To judge from David Thomas’s An Underworld at War; Spivs, Deserters, Racketeers and Civilians in the Second World War (2003), in which we learn that “Among open-air markets outside London, Romford still boasted the greatest notoriety” (p.150), this state of affairs began early in the war after stringent rationing and food control were imposed.

According to Wensley Carson in his biography of Jack Spot, who a few years later would be the dominant figure in British gangland, “Spot and numerous other villains centred their activities in the once-quiet London suburb of Romford … “ (p. 55)

So, when Kelly writes the six pre-trial Glintos, he is close to a buzz of criminality of which, as a professional journalist with a muckraker’s nose, he would be well aware. The Romford pub scene would be interesting.

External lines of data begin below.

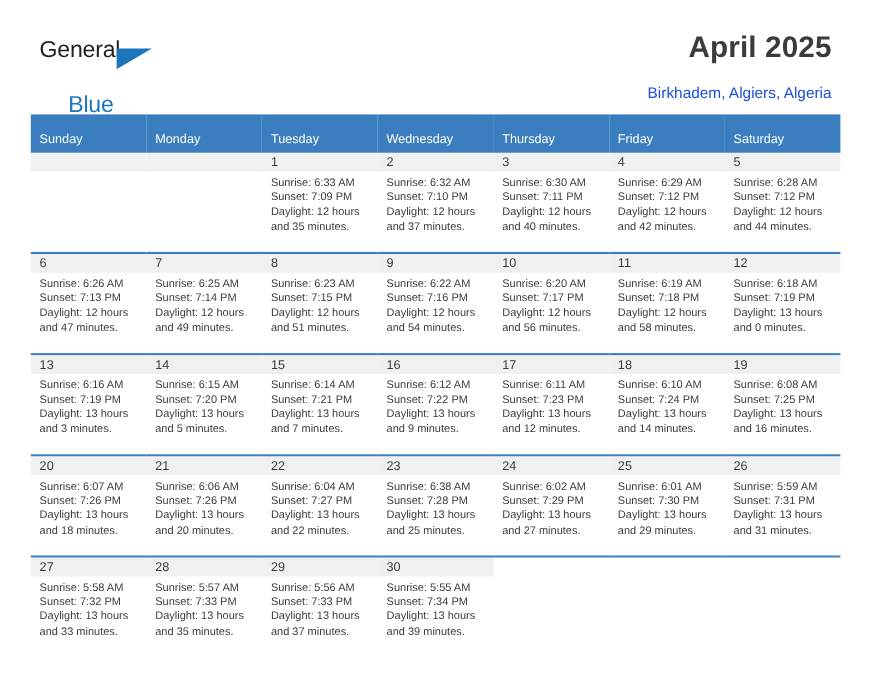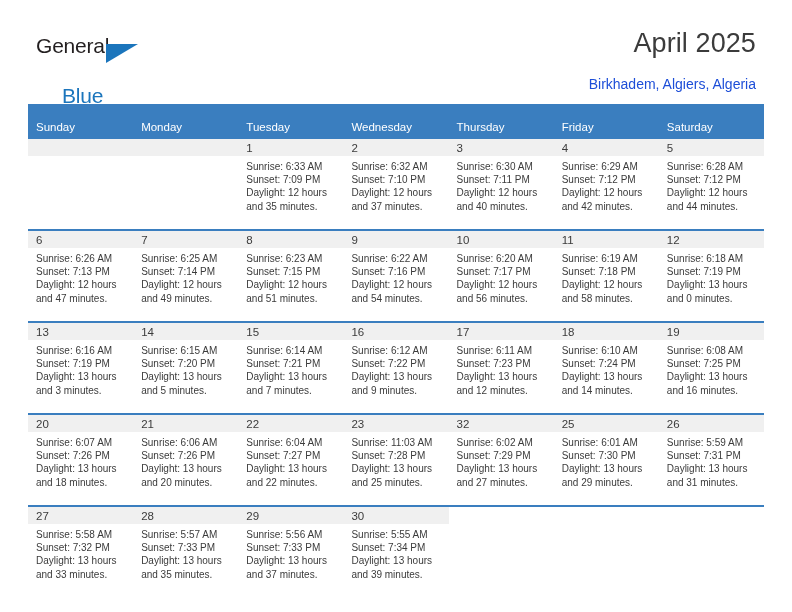"April 2025" .title { font-weight: normal -> bold }
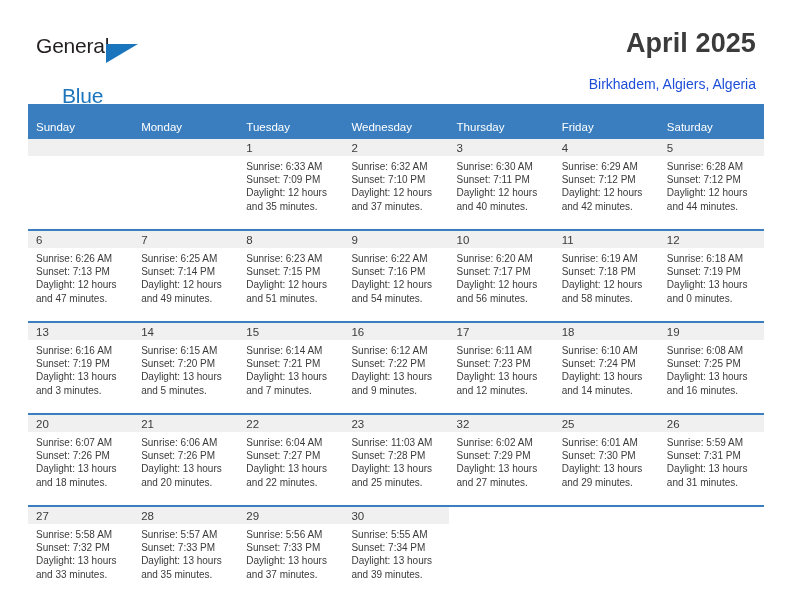"32" div.daynum-band { text: 32 -> 24 }
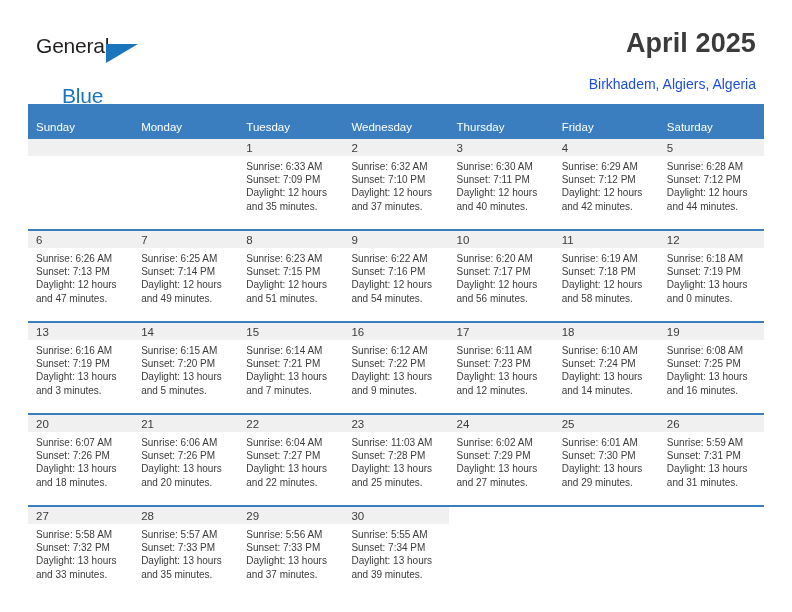"Sunrise: 11:03 AM" div { text: 11:03 -> 6:38 }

Piquant to think that he and Spot might have bought one another a whisky or two, and that Spot’s confident energy might have helped sustain him in his own slightly disreputable enterprise. The Kelly of the portrait that I talk about in Note 40, the friend (in my hypothesis) of the great wrestler George Hackenschmidt, would not have been out of his element there. And how did he come to be living in those parts in the first place?

But it is about America that he writes, and there is no Spot-like figure in those of his books that I have read.

Rine Gadhart, Too Tough to Die, Gerald G. Swan, hc, 128 pp.

An unpretentious, efficient, fairly violent, and reasonably well paced thriller, first-person-narrated in pseudo-American prose, indebted to Cheyney, Glinto, and Chase, but without pastiche and better than Cheyney.

Implausibly named Barry Saunders witnesses the nightclub snatch of rich-daughter Vivienne Pentee, and is hired by her father to get her back. He doesn’t do everything right, gets knocked on the head, and at one point, having been tied up, comments that he doesn’t have in his pocket any of those convenient bits of broken glass that you have in the storybooks. Along the way we have a sadistic gangster with a private torture chamber and murals displaying “the most horrible cruelties,” a sadistic mysterious boss communicating only as a voice, a girl spread-eagled in a vertical frame and whipped (the details not dwelt on), and two young helpers of Saunders’, male and female, trussed in preparation for the Death of a Thousand Cuts.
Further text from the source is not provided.